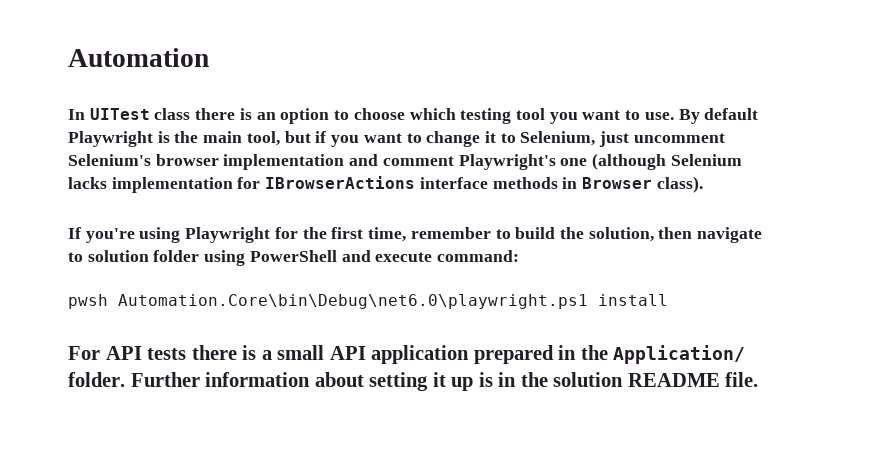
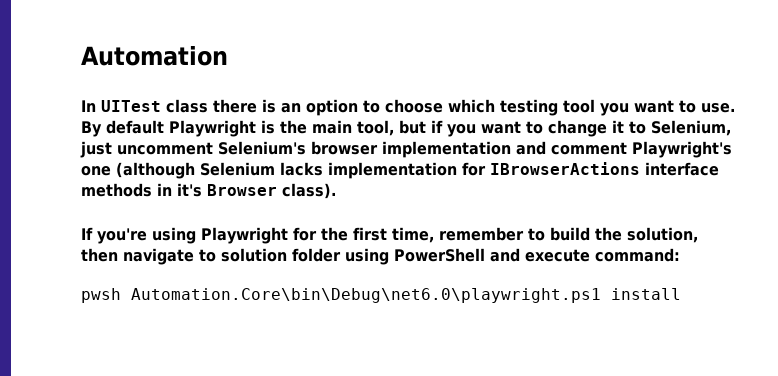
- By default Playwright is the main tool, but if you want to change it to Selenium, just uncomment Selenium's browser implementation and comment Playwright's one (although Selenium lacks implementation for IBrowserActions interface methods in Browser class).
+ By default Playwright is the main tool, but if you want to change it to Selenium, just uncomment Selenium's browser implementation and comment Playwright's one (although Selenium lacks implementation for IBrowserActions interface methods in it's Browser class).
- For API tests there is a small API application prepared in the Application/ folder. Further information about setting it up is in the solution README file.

...

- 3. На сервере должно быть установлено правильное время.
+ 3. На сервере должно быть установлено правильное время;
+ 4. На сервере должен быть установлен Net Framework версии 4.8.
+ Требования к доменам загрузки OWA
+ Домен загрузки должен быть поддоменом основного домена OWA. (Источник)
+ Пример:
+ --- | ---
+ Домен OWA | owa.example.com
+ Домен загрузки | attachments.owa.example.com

| About this task |
Go to the line with "OWA | owa.example.com" in the entries above and repeat every line from there through the line with "загрузки | attachments.owa.example.com", exactly and with no other text.

| Solution to this problem |
+ Домен OWA | owa.example.com
+ Домен загрузки | attachments.owa.example.com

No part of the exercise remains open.